The seminal case construing the "discretionary function" exemption to the FTCA was Dalehite v. United States, 346 U.S. 15, 73 S.Ct. 956, 97 L.Ed. 1427 (1953). The Supreme Court, perhaps reacting cautiously to the unprecedented waiver of governmental immunity, and perhaps wary because of the huge award in this case, provided this guideline for lower courts:
It is unnecessary to define, apart from this case, precisely where discretion ends. It is enough to hold, as we do, that the 'discretionary function or duty' that cannot form a basis for suit under the Tort Claims Act includes more than the initiation of programs and activities. It also included determinations made by executives or administrators in establishing plans, specifications or schedules of operations. Where there is room for policy judgment and decision there is discretion. It necessarily follows that acts of subordinates in carrying out the operations of government in accordance with official directions cannot be actionable. If it were not so, the protection of section 2680(a) would fail at the time it would be needed, that is, when a subordinate performs or fails to perform a causal step, each action or nonaction being directed by the superior, exercising, perhaps abusing, discretion.

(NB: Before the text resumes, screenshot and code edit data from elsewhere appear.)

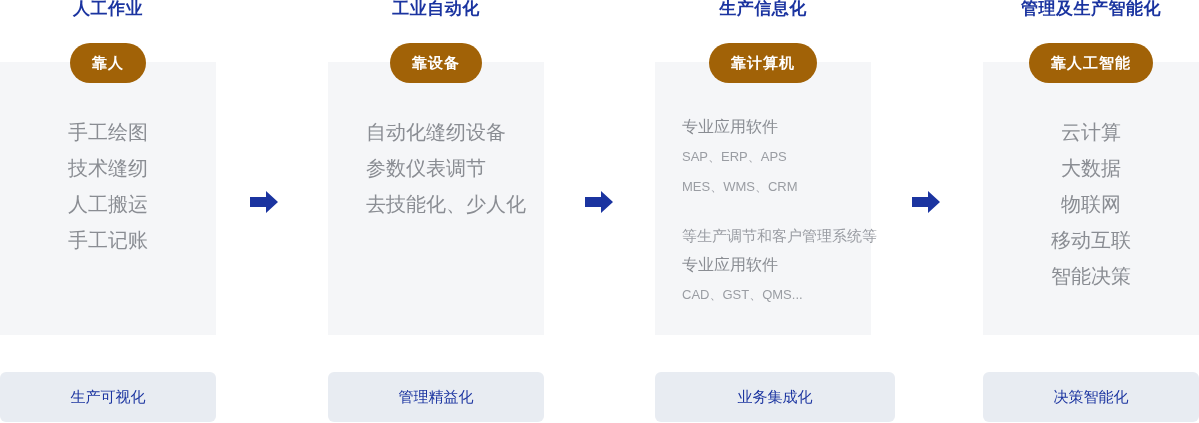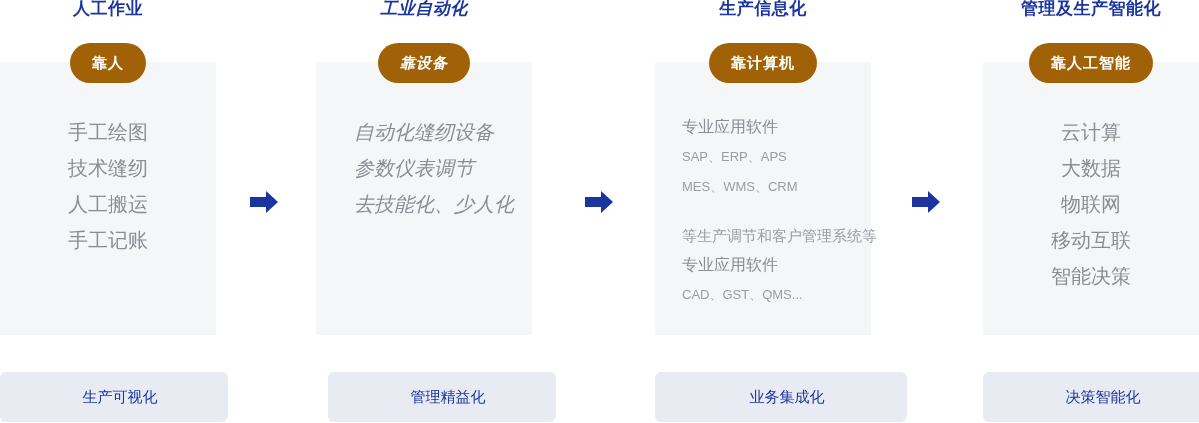--- a/index.html
+++ b/index.html
@@ -23,21 +23,21 @@
     height: 423px;
   }
 
   
   .col {
     position: absolute;
     top: 0;
     height: 423px;
   }
   .col-0 { left: 0px;   width: 216px; }
-  .col-1 { left: 316px; width: 216px; font-style: italic; }
+  .col-1 { left: 328px; width: 216px; }
   .col-2 { left: 655px; width: 216px; }
   .col-3 { left: 983px; width: 216px; }
 
   
   .col-title {
     position: absolute;
     top: -2px;
     left: 0;
     width: 100%;
     text-align: center;
@@ -146,21 +146,20 @@
     position: absolute;
     top: 372px;
     height: 50px;
     background: #e8ecf2;
     border-radius: 6px;
     color: #1B34A0;
     font-size: 15px;
     line-height: 50px;
     text-align: center;
     white-space: nowrap;
-    padding-left: 12px;
   }
   .foot-0 { left: 0px;   width: 216px; }
   .foot-1 { left: 328px; width: 216px; }
   .foot-2 { left: 655px; width: 240px; }
   .foot-3 { left: 983px; width: 216px; }
 </style>
 </head>
 <body>
 
 <div class="stage">

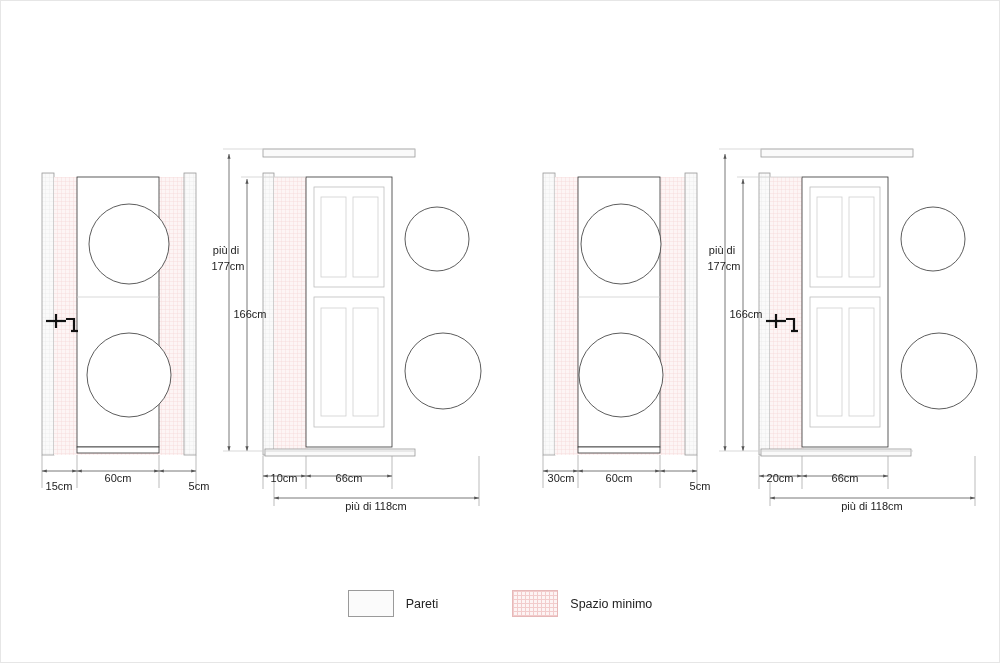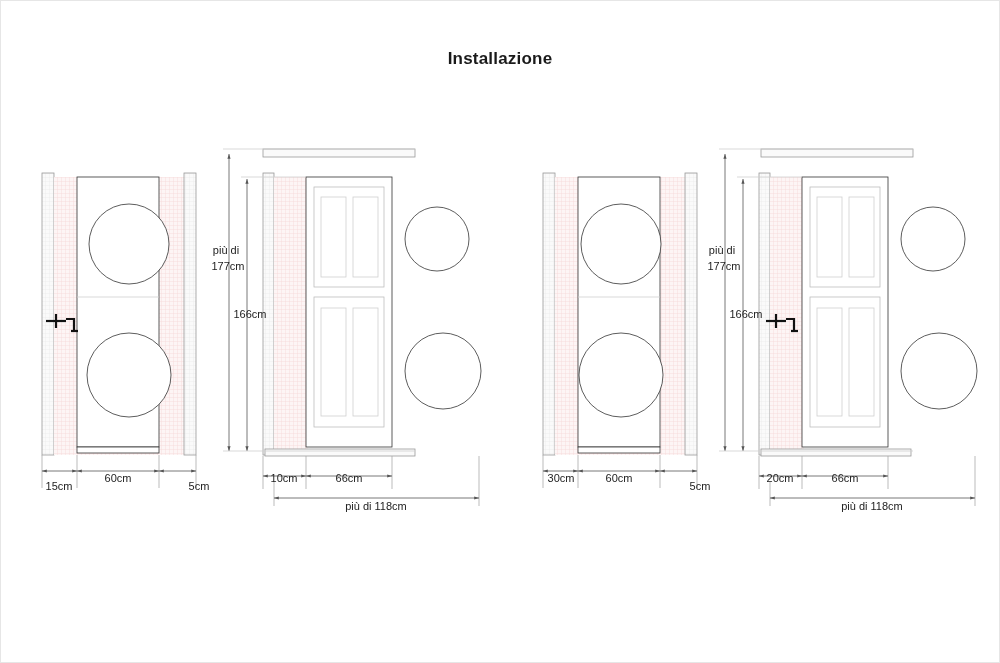--- a/index.html
+++ b/index.html
@@ -68,21 +68,20 @@
   .legend-label {
     font-size: 12.5px;
     color: #222;
   }
 </style>
 </head>
 <body>
 
 <div id="page">
 
-  <div class="title">Installazione</div>
 
   <svg class="diagram" width="1000" height="663" viewBox="0 0 1000 663">
     <defs>
       <pattern id="hatchMin" width="4" height="4" patternUnits="userSpaceOnUse">
         <rect width="4" height="4" fill="#fdf5f5"></rect>
         <path d="M0 0 H4 M0 0 V4" stroke="#f3d2d2" stroke-width="0.7"></path>
       </pattern>
       <pattern id="hatchWall" width="4" height="4" patternUnits="userSpaceOnUse">
         <rect width="4" height="4" fill="#fafafa"></rect>
         <path d="M0 0 H4 M0 0 V4" stroke="#e8e8e8" stroke-width="0.7"></path>
@@ -244,14 +243,24 @@
       <text x="721" y="253" text-anchor="middle">più di</text>
       <text x="723" y="269" text-anchor="middle">177cm</text>
       <text x="745" y="317" text-anchor="middle">166cm</text>
 
       <text x="779" y="481">20cm</text>
       <text x="844" y="481">66cm</text>
       <text x="871" y="509">più di 118cm</text>
     </g>
   </svg>
 
+  <div class="legend">
+    <div class="legend-item">
+      <div class="legend-swatch"></div>
+      <div class="legend-label">Pareti</div>
+    </div>
+    <div class="legend-item">
+      <div class="legend-swatch hatch"></div>
+      <div class="legend-label">Spazio minimo</div>
+    </div>
+  </div>
 
 </div>
 
 </body></html>

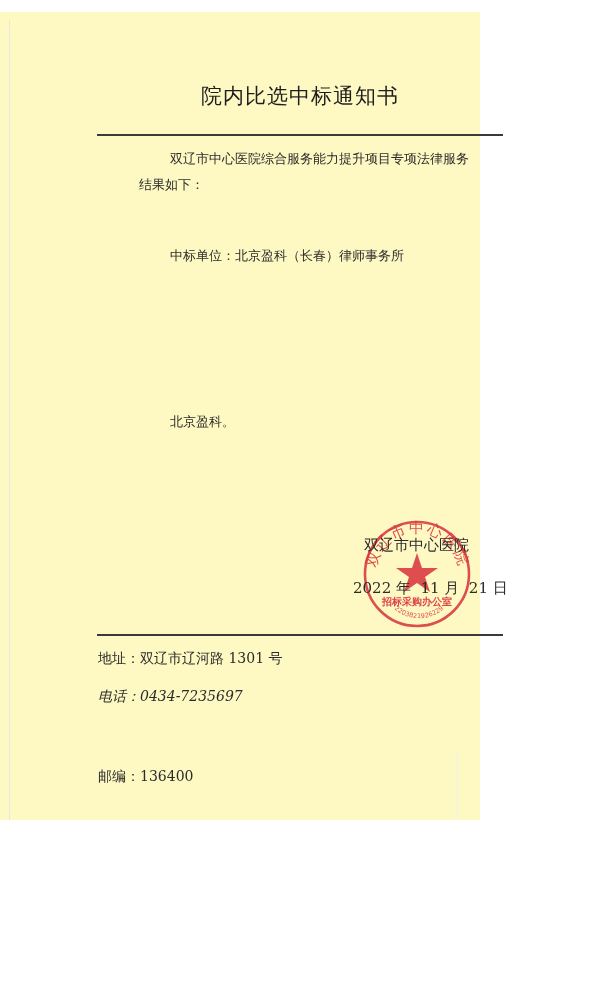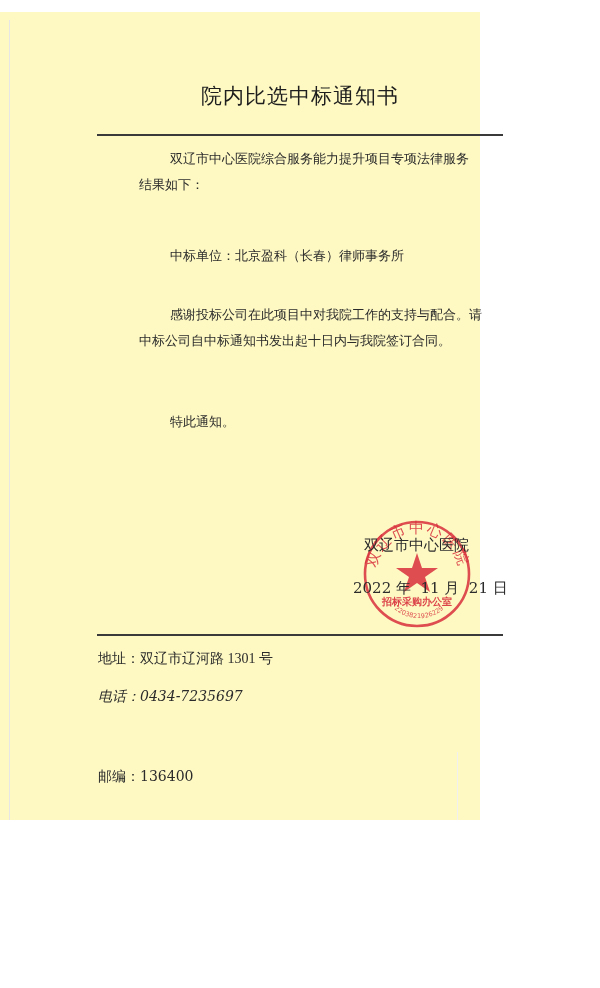--- a/index.html
+++ b/index.html
@@ -31,26 +31,22 @@
 
   <div class="para" style="top:134px;">
     <p class="indent">双辽市中心医院综合服务能力提升项目专项法律服务</p>
     <p>结果如下：</p>
   </div>
 
   <div class="para indent" style="top:231px;font-family:Liberation Serif, serif;">
     <span>中标单位：</span><span>北京盈科（长春）律师事务所</span>
   </div>
 
-  <div class="para" style="top:290px;">
-    <p class="indent">感谢投标公司在此项目中对我院工作的支持与配合。请</p>
-    <p>中标公司自中标通知书发出起十日内与我院签订合同。</p>
-  </div>
 
-  <div class="para indent" style="top:397px;">特此通知。</div>
+  <div class="para indent" style="top:397px;">北京盈科。</div>
 
   <svg class="stamp" viewBox="0 0 115 115">
     <defs>
       <path id="arcTop" d="M 16 64 A 42 42 0 1 1 99 64"></path>
       <path id="arcBot" d="M 26 82 A 38 38 0 0 0 92 82"></path>
     </defs>
     <circle cx="57" cy="57" r="52" fill="none" stroke="#d8303c" stroke-width="2.6" opacity="0.85"></circle>
     <text font-size="15" fill="#d8303c" opacity="0.85" font-family="'DejaVu Sans', sans-serif" letter-spacing="2">
       <textPath href="#arcTop" startOffset="50%" text-anchor="middle">双辽市中心医院</textPath>
     </text>
@@ -61,16 +57,16 @@
     <text font-size="6.5" fill="#d8303c" opacity="0.85" font-family="'DejaVu Sans', sans-serif">
       <textPath href="#arcBot" startOffset="50%" text-anchor="middle">2203821926229</textPath>
     </text>
   </svg>
 
   <div class="sign" style="left:364px; top:524px;">双辽市中心医院</div>
   <div class="sign" style="left:353px; top:567px;">2022 年  11 月  21 日</div>
 
   <div class="rule" style="top:622px;"></div>
 
-  <div class="footer-line" style="top:638px;font-family:Liberation Serif, serif;">地址：双辽市辽河路 1301 号</div>
+  <div class="footer-line" style="top:638px;">地址：双辽市辽河路 1301 号</div>
   <div class="footer-line" style="top:676px;font-style:italic;">电话：0434-7235697</div>
   <div class="footer-line" style="top:712px;margin-top:44px;">邮编：136400</div>
 </div>
 
 </body></html>

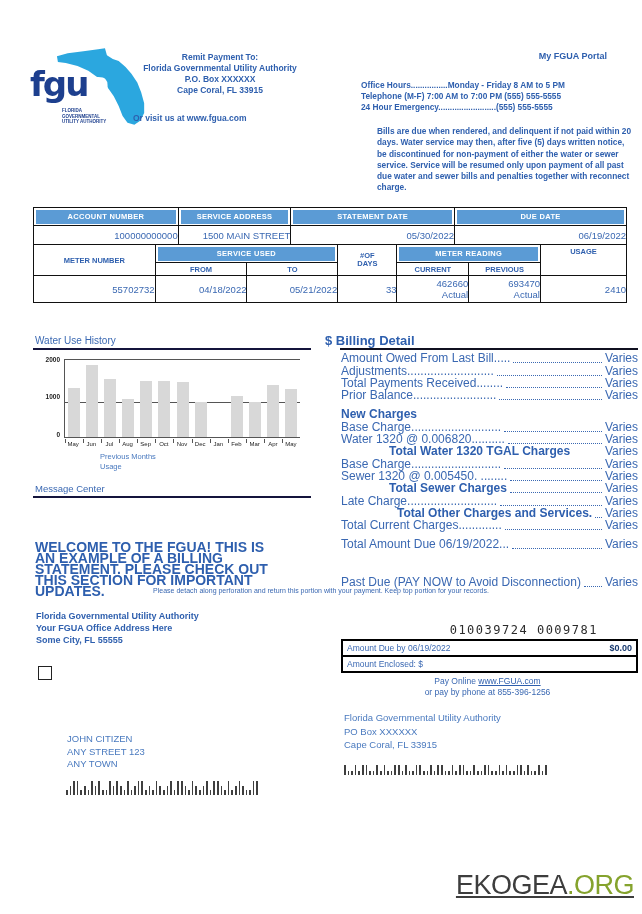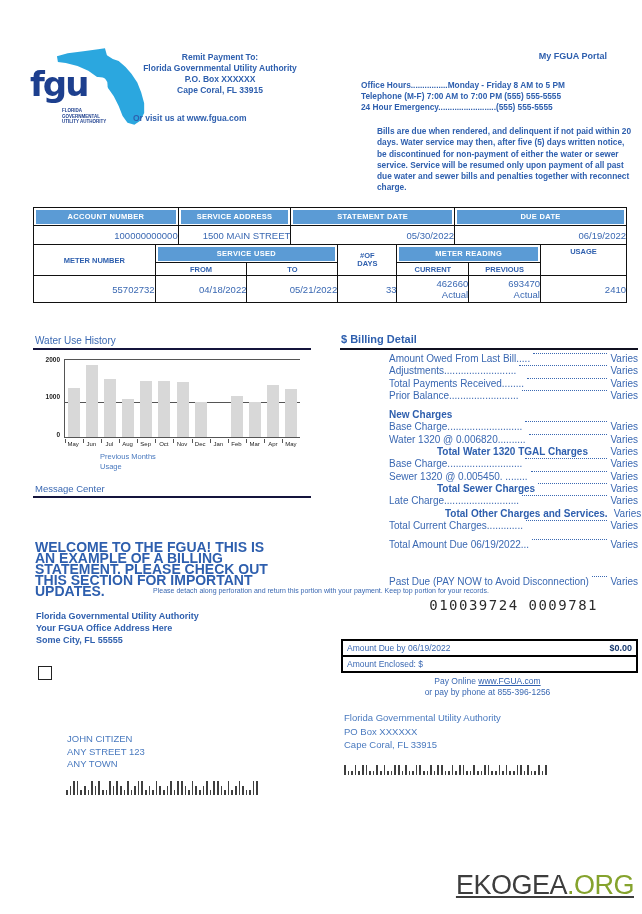--- a/index.html
+++ b/index.html
@@ -58,38 +58,38 @@
   .caption{position:absolute;left:100px;top:452px;font-size:7.5px;color:#4a7abf;
            white-space:pre-line;line-height:9.5px;}
 
   
   .mc-title{position:absolute;left:35px;top:483px;font-size:9.5px;color:#3a68b2;}
   .mc-rule{position:absolute;left:33px;top:496px;width:278px;height:1.5px;background:#14143c;}
   .mc-body{position:absolute;left:35px;top:542px;width:248px;font-size:14px;font-weight:bold;
            color:#2e5fae;line-height:11px;}
 
   
-  .bd-title{position:absolute;left:341px;top:333px;font-size:11px;font-weight:bold;color:#2e5fae;}
+  .bd-title{position:absolute;left:325px;top:333px;font-size:13px;font-weight:bold;color:#2e5fae;}
   .bd-rule{position:absolute;left:340px;top:348px;width:298px;height:2px;background:#101020;}
   .billing{position:absolute;left:341px;top:353px;width:297px;}
-  .bill-row{display:flex;align-items:flex-start;height:12.3px;font-size:10px;color:#3a68b2;margin-left:48px;}
+  .bill-row{display:flex;align-items:flex-end;height:12.3px;font-size:12px;color:#3a68b2;}
   .bill-row.b .bl-label{font-weight:bold;color:#2e5fae;}
   .bill-row.ind1 .bl-label{margin-left:48px;}
   .bill-row.ind2 .bl-label{margin-left:56px;}
   .bl-label{white-space:nowrap;}
   .leader{flex:1;border-bottom:1px dotted #3a68b2;margin:0 3px 2px 3px;}
   .leader.noline{border-bottom:none;}
   .bl-value{white-space:nowrap;}
   .sp{height:7px;}
   .sp-big{height:25px;}
 
   
   .detach{position:absolute;left:0;top:587px;width:100%;text-align:center;font-size:7px;color:#3a68b2;}
-  .ocr{position:absolute;right:44px;top:597px;font-family:"DejaVu Sans Mono",monospace;
-       font-size:14px;color:#2b2b2b;letter-spacing:1.5px;}
+  .ocr{position:absolute;right:44px;top:623px;font-family:"DejaVu Sans Mono",monospace;
+       font-size:12px;color:#2b2b2b;letter-spacing:1.5px;}
   .stub-addr{position:absolute;left:36px;top:610px;font-size:9px;font-weight:bold;color:#2e5fae;
              line-height:12px;}
   .amt{position:absolute;left:341px;top:639px;width:293px;border:2px solid #000;background:#fff;}
   .amt-row{display:flex;justify-content:space-between;align-items:center;height:14px;
            padding:0 4px;font-size:8.5px;color:#3a68b2;}
   .amt-row.first{border-bottom:2px solid #000;}
   .amt-val{font-weight:bold;color:#16386e;font-size:9px;}
   .cb{position:absolute;left:38px;top:666px;width:12px;height:12px;border:1.5px solid #222;
       background:#fff;cursor:pointer;}
   .cb-text{position:absolute;left:66px;top:665px;width:125px;font-size:7.5px;color:#3a68b2;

346 U.S. at 35-36, 73 S.Ct. at 967-968.
The Court attempted to distinguish decisions made at the planning level (discretionary) from those at the operational level (non-discretionary). The Court determined that each negligent act transforming a quantity of fertilizer into a bomb which leveled an entire city was made at the planning level and therefore exempted from the FTCA.3 If strictly followed, this language would exempt from the FTCA all but the most fortuitous events, for "(u)nless government officials (at no matter what echelon) make their choices by flipping coins, their acts involve discretion in making decisions." Smith v. United States, 375 F.2d 243, 246 (5th Cir.), cert. denied, 389 U.S. 841, 88 S.Ct. 76, 19 L.Ed.2d 106 (1967). The Court, however, narrowed the Dalehite guidelines in later opinions.
In Indian Towing Co. v. United States, 350 U.S. 61, 76 S.Ct. 122, 100 L.Ed. 48 (1955), the Court held that the decision to operate a lighthouse was discretionary, but once the decision was made there was no discretion to operate the light negligently. Similarly, in Rayonier Inc. v. United States, 352 U.S. 315, 77 S.Ct. 374, 1 L.Ed.2d 354 (1956), the Court found an actionable claim against the government for the negligence of forest service employees in fighting a forest fire. Thus, the Court has told us that the decision not to inspect a lighthouse (Indian Towing Co.) and the decision not to send a crew to extinguish a smouldering forest fire (Rayonier) were both made on the "operational level" and therefore were not "discretionary acts" exempted under section 2680(a).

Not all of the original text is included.